Al nacer el 26 de julio de 1923 en Santiago de Cuba, Luis no podía saber que la fecha de su onomástico, por lo que sucedería treinta años después, iba a presidir con fuego la historia de la ciudad y la Isla. Con el tiempo, la coincidencia se ha convertido en una metáfora, la de un artista afincado a sus raíces y leal a la Revolución que comenzó a gestarse en el Moncada.

A Luis no le faltaron propuestas para vivir fuera de Cuba. Su carrera estaba sólidamente cimentada cuando sobrevino el triunfo de Enero de 1959. Pero eligió compartir la ventura y los azares de los tiempos por venir. Cinco años atrás, al llegar a los 80, comentó a este cronista: "No me concibo ni como creador ni como simple ciudadano fuera de esta atmósfera, sin el jelengue increíble que se vive en Cuba, sin nuestra gente a mi alrededor". Y en abril de1999, cuando recibió la Réplica del Machete del Generalísimo Máximo Gómez otorgado por el Ministro de las Fuerzas Armadas Revolucionarias, declaró: "Es un símbolo de patriotismo y de lealtad a la Patria. Haberlo merecido me hace sentir todavía más orgulloso de ser cubano".

En un inicio fue hombre de radio.

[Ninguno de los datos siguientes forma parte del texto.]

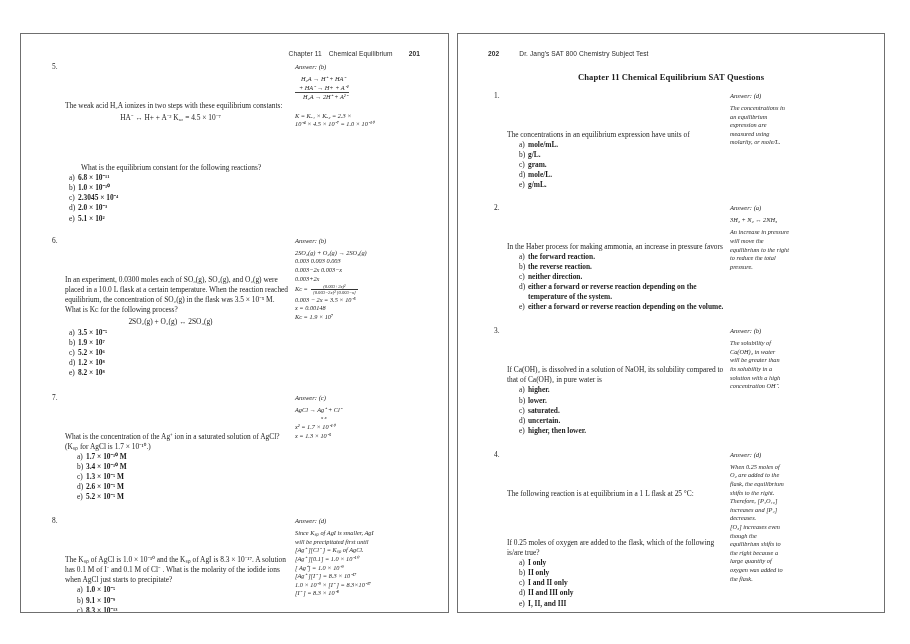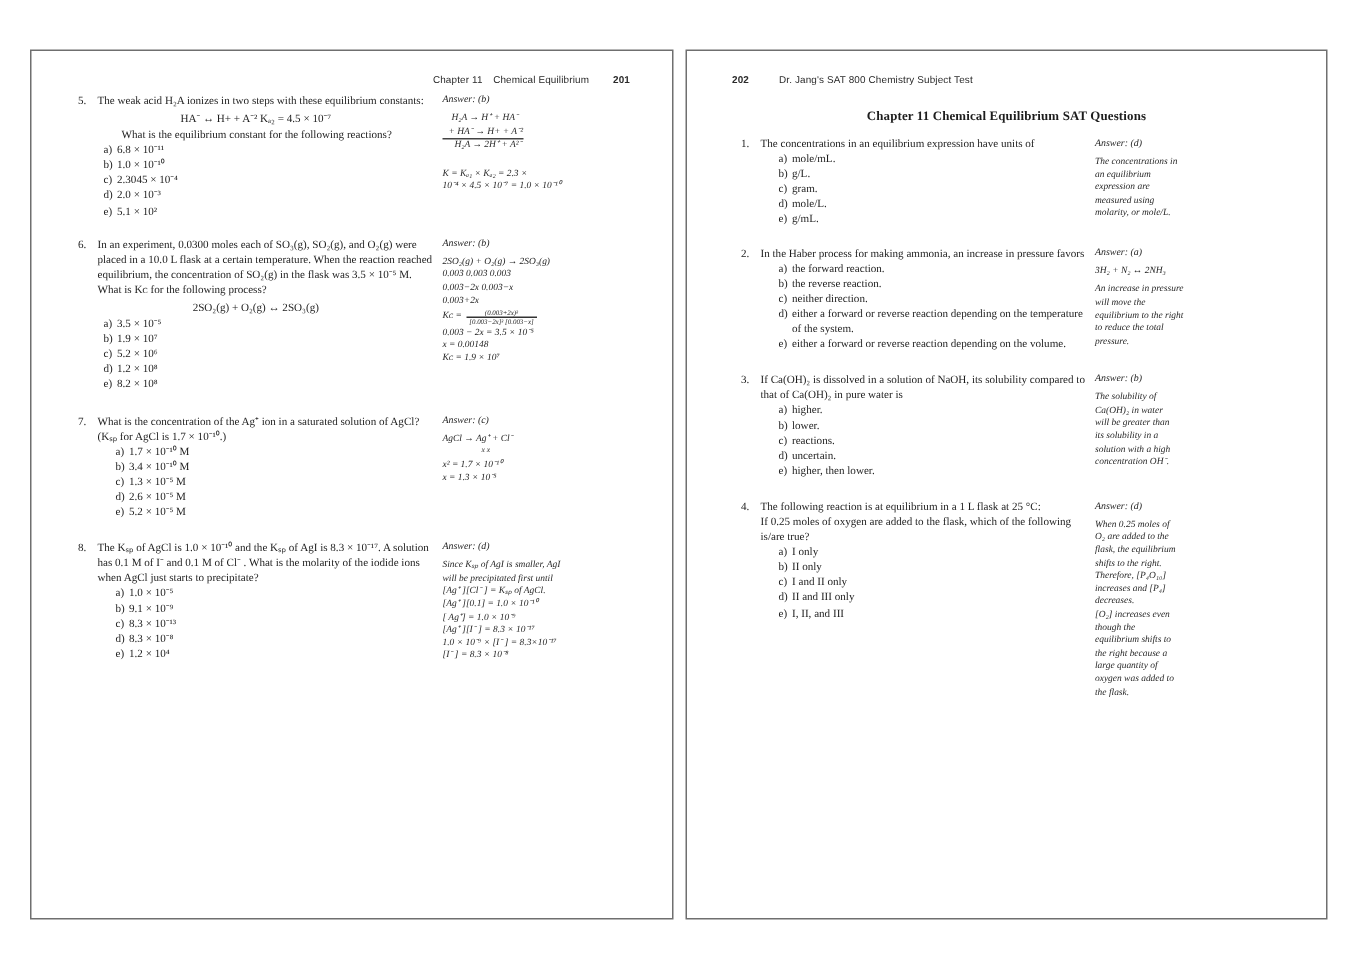--- a/index.html
+++ b/index.html
@@ -105,7 +105,7 @@
     flex: 0 0 13px;
     text-align: left;
   }
-  .qtext { flex: 1 1 auto; }
+  .qtext { flex: 1 1 auto; margin-top: 39px; }
 
   .qcenter {
     text-align: center;

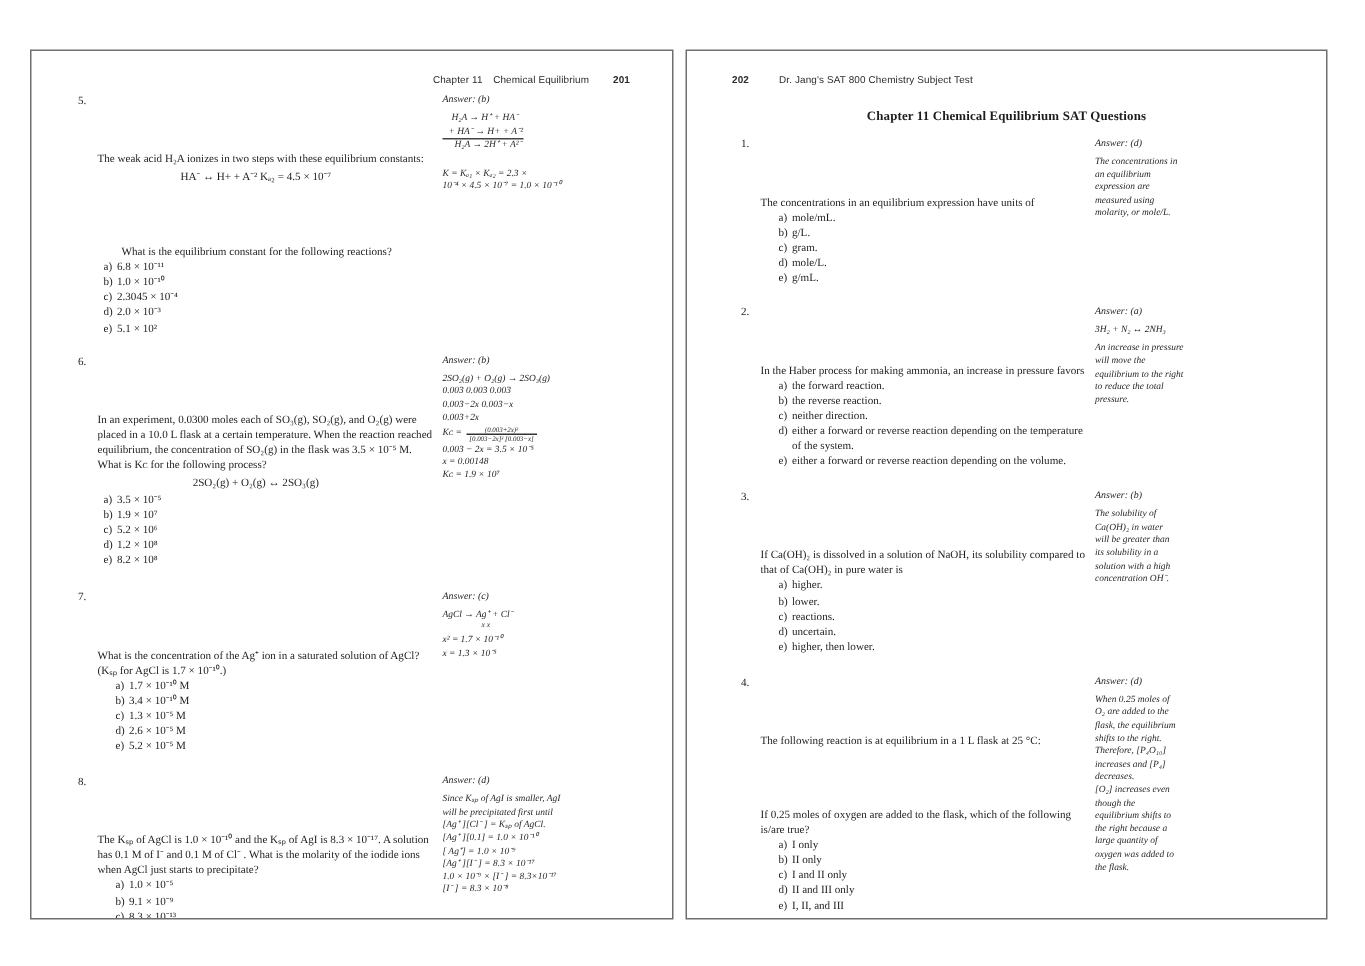--- a/index.html
+++ b/index.html
@@ -127,7 +127,7 @@
   .choice-letter {
     flex: 0 0 9px;
   }
-  .choice-body { flex: 1 1 auto; }
+  .choice-body { flex: 1 1 auto; font-weight: bold; }
 
   .romans {
     list-style: none;

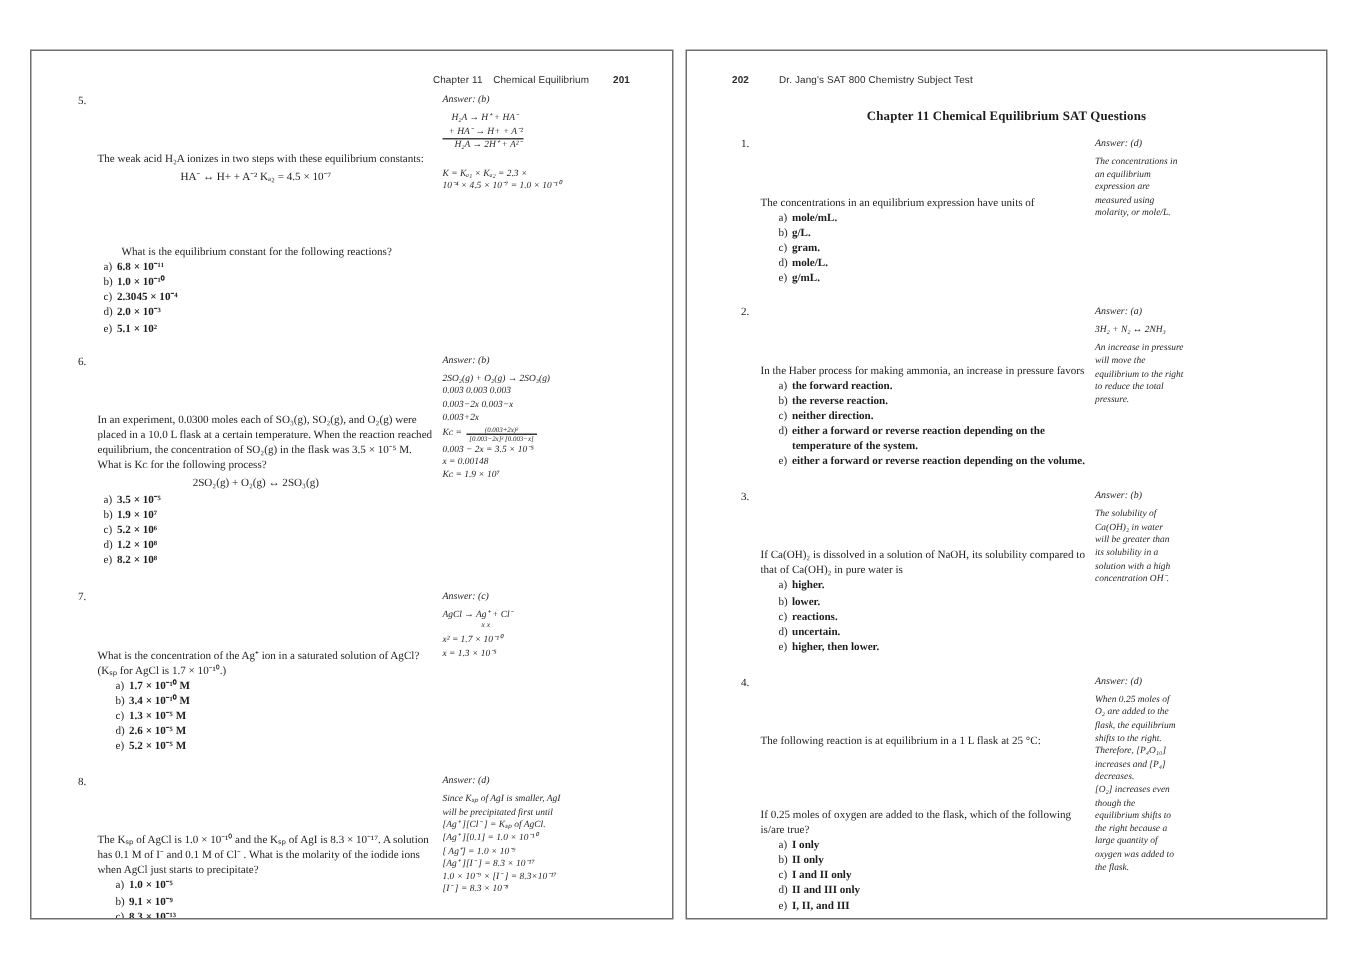--- a/index.html
+++ b/index.html
@@ -504,7 +504,7 @@
             </li>
           <li>
               <span class="choice-letter">c)</span>
-              <span class="choice-body">reactions.</span>
+              <span class="choice-body">saturated.</span>
             </li>
           <li>
               <span class="choice-letter">d)</span>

Llegó a una emisora santiaguera en 1938 como músico —había estudiado violín y, sobre todo, piano— y no solo acompañó a cantantes, sino orientó sus repertorios. Entre ellos estuvo nada menos que Pacho Alonso, quien se embulló a partir del ejemplo de su hermano Luis Alonso, el inefable Plomito, a quien conoceríamos con los años como excelente dibujante y diseñador de la revista Bohemia.

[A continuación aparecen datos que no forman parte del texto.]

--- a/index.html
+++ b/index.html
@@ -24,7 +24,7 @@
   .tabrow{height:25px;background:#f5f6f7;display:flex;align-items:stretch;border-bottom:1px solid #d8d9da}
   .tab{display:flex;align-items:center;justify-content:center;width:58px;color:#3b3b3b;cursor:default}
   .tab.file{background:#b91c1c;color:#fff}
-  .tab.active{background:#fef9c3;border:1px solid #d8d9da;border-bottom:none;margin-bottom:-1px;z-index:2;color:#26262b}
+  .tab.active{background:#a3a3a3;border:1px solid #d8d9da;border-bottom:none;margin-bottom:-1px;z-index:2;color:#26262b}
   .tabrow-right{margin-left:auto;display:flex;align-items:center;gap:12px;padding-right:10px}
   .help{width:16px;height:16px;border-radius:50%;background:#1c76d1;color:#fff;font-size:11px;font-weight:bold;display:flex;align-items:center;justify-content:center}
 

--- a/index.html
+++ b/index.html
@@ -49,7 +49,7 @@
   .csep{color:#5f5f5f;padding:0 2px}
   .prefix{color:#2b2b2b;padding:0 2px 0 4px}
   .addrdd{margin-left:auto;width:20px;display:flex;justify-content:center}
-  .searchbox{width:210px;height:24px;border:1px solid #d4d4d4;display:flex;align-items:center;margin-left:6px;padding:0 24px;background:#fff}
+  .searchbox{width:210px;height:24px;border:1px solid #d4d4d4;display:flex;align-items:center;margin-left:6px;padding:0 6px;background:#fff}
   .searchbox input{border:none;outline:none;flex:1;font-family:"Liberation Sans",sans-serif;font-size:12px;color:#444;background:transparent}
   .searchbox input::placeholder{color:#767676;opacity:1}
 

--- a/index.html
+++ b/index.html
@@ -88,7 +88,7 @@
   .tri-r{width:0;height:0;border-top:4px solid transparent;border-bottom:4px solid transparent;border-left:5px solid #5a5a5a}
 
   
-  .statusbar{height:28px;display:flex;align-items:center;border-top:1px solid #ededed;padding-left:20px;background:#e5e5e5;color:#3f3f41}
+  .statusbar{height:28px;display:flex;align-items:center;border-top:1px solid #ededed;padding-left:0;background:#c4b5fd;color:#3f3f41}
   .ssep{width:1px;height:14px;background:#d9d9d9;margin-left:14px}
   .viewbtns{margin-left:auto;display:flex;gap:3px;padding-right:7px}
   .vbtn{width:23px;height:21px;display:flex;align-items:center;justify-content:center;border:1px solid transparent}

Sin embargo, allá mismo en Santiago, Luis decidió que la poesía debía ser su territorio personal. Viajó a Estados Unidos en 1946 y en Nueva York, invitado por la puertorriqueña Diosa Costelo, se presentó en el Teatro Hispano y en una audición memorable en la NBC. Ya por entonces encontró dos apoyos fundamentales en su carrera: Rita Montaner y, de manera muy especial, Esther Borja.

Esta última le dio el empujón definitivo al regreso a la Isla, al introducirlo en una velada donde se rendía homenaje al tenor René Cabel. Otros declamadores habían obtenido una magra cosecha en aplausos, hasta que Luis interpretó uno de los poemas negros de su coterráneo José Antonio Portando. Quizá la estruendosa ovación que recibió, inclinó su estrella.

Un cómico argentino, Pepe Viondi, lo bautizó como "el acuarelista de la poesía antillana". Varias generaciones han disfrutado con su gracia inimitable al decir estampas costumbristas y poemas afrocaribeños. Pero también su palabra conmueve cuando dice El apellido, la elegía familiar de Nicolás, o extrae la más íntima sustancia lírica a los versos de García Lorca.

Su arte es irrepetible y singular. Pertenece, sin lugar a dudas, a la estirpe de Bola y de Rita, de Alicia y Esther.

Es muy posible que esta mañana de los 85 lo sorprenda estudiando la inflexión exacta del próximo poema.